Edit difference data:

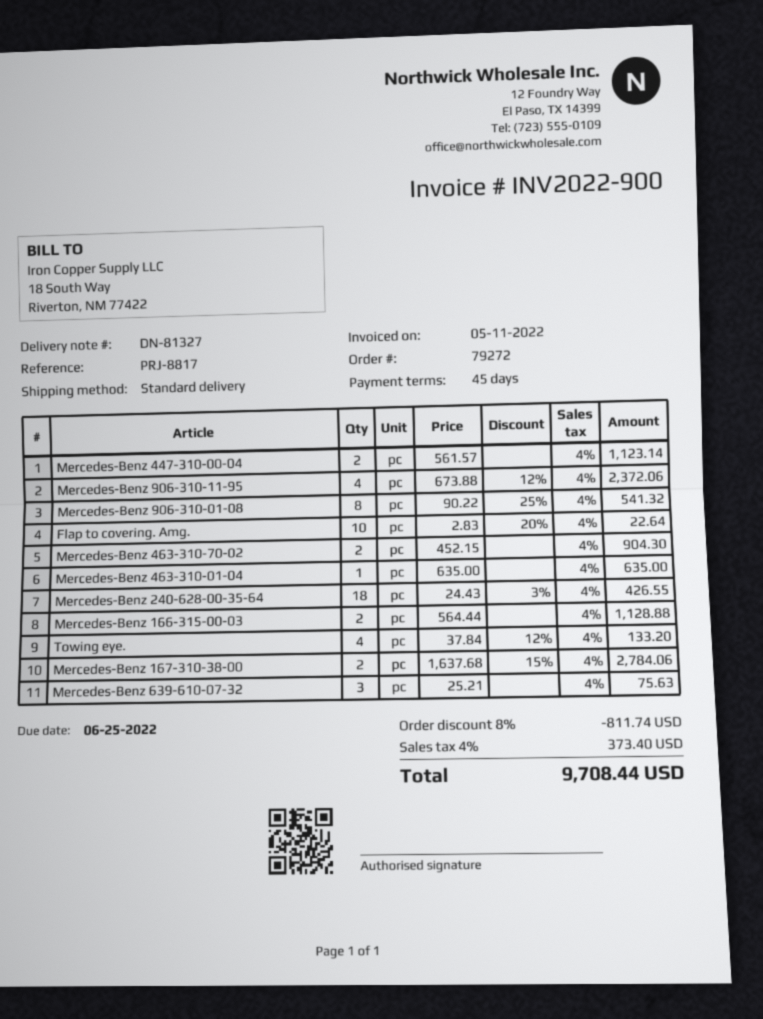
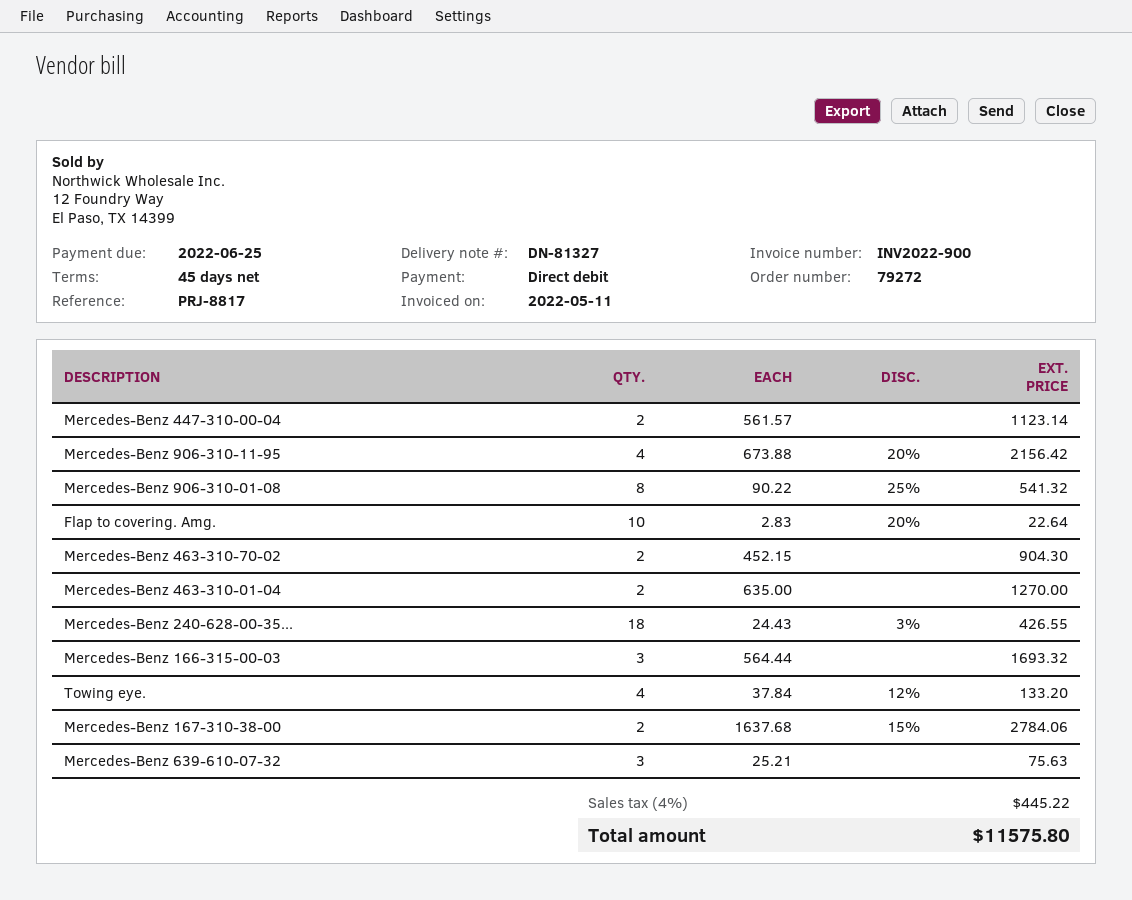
Mercedes-Benz 906-310-11-95: 4 x 673.88 - 12% = 2372.06 -> 4 x 673.88 - 20% = 2156.42
Mercedes-Benz 463-310-01-04: 1 x 635.00 = 635.00 -> 2 x 635.00 = 1270.00
Mercedes-Benz 166-315-00-03: 2 x 564.44 = 1128.88 -> 3 x 564.44 = 1693.32
discount: 8% = 811.74 -> none
tax: 4% = 373.40 -> 4% = 445.22
total: 9708.44 -> 11575.80

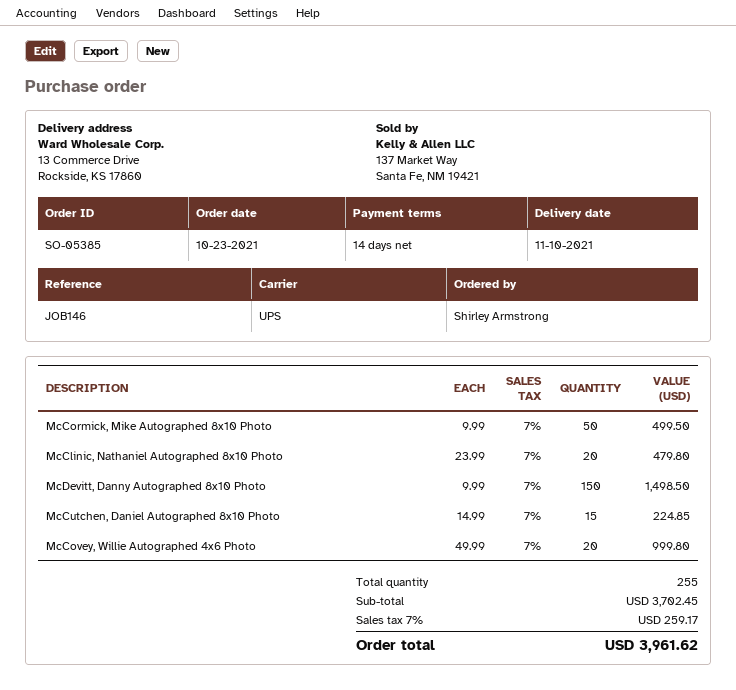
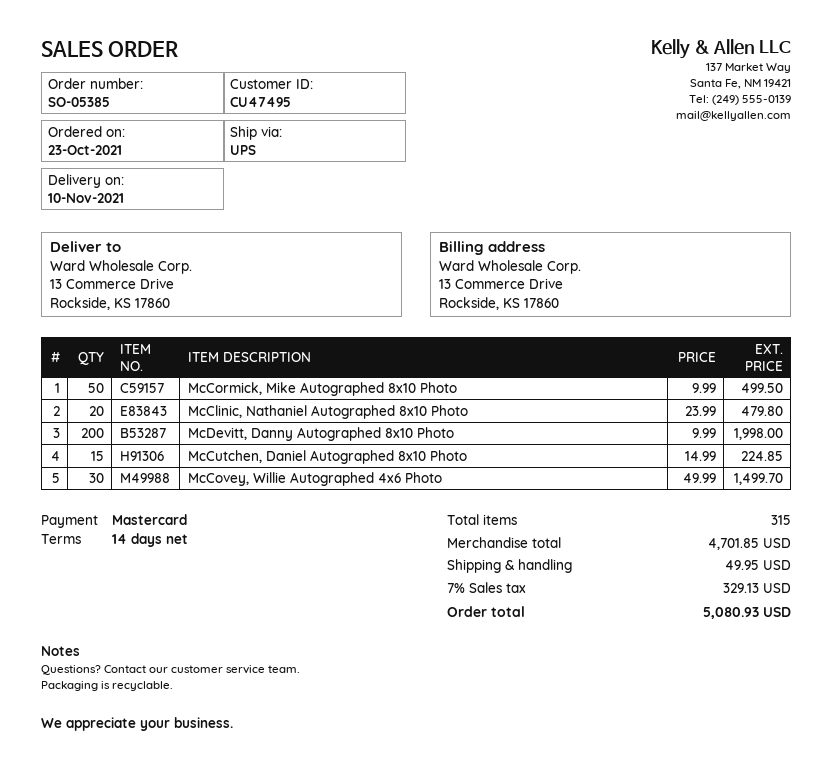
McDevitt, Danny Autographed 8x10 Photo: 150 x 9.99 = 1498.50 -> 200 x 9.99 = 1998.00
McCovey, Willie Autographed 4x6 Photo: 20 x 49.99 = 999.80 -> 30 x 49.99 = 1499.70
total quantity: 255 -> 315
subtotal: 3702.45 -> 4701.85
shipping: none -> 49.95
tax: 7% = 259.17 -> 7% = 329.13
total: 3961.62 -> 5080.93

- _What is required_
One exact copy of the data is required, and it should hold no pictures.

- _Completed task_
Mercedes-Benz 906-310-11-95: 4 x 673.88 - 12% = 2372.06 -> 4 x 673.88 - 20% = 2156.42
Mercedes-Benz 463-310-01-04: 1 x 635.00 = 635.00 -> 2 x 635.00 = 1270.00
Mercedes-Benz 166-315-00-03: 2 x 564.44 = 1128.88 -> 3 x 564.44 = 1693.32
discount: 8% = 811.74 -> none
tax: 4% = 373.40 -> 4% = 445.22
total: 9708.44 -> 11575.80

McDevitt, Danny Autographed 8x10 Photo: 150 x 9.99 = 1498.50 -> 200 x 9.99 = 1998.00
McCovey, Willie Autographed 4x6 Photo: 20 x 49.99 = 999.80 -> 30 x 49.99 = 1499.70
total quantity: 255 -> 315
subtotal: 3702.45 -> 4701.85
shipping: none -> 49.95
tax: 7% = 259.17 -> 7% = 329.13
total: 3961.62 -> 5080.93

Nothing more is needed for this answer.